#### [Exercise description]
Below are the records; count the lines that include the string "each" and give only that number.

#### [Records]
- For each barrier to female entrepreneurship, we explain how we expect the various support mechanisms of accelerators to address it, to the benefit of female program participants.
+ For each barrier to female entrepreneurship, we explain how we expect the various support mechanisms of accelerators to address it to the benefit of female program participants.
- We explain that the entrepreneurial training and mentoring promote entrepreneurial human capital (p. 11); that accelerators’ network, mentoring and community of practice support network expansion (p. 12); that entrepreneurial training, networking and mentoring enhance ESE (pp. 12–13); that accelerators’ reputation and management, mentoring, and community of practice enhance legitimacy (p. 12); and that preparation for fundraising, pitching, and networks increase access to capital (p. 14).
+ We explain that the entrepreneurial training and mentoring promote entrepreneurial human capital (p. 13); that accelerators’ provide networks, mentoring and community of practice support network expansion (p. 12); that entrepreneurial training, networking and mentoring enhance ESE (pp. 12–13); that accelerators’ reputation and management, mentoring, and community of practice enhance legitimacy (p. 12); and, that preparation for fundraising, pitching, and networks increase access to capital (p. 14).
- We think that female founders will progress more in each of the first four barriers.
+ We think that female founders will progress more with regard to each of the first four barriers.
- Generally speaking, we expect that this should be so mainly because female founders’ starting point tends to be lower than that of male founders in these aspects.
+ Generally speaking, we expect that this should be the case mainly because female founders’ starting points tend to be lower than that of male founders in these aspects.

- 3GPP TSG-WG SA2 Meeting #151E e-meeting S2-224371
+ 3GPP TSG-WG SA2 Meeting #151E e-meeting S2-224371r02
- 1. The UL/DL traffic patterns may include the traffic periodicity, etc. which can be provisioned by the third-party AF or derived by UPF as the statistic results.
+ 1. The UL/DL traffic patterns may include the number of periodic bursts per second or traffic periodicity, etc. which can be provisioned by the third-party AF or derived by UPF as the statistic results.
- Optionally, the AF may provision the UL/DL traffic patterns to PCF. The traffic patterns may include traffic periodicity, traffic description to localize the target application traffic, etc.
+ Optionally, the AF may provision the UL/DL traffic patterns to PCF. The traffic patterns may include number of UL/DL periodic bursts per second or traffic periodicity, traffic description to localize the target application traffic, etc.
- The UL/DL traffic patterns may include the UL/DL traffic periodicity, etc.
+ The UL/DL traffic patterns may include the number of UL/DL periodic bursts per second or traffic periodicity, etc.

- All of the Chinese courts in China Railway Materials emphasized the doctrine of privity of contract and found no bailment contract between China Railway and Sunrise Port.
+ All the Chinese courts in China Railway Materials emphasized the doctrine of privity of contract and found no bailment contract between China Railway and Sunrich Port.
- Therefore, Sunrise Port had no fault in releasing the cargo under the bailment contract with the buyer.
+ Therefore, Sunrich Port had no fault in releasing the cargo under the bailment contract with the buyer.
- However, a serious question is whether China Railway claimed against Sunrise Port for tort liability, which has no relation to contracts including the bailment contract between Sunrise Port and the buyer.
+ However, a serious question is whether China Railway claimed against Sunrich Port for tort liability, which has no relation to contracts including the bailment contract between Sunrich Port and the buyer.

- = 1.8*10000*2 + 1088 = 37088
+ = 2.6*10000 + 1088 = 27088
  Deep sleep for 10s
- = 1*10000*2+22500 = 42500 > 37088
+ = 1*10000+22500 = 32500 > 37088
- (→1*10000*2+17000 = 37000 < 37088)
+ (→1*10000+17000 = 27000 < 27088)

#### [Answer for this exercise]
4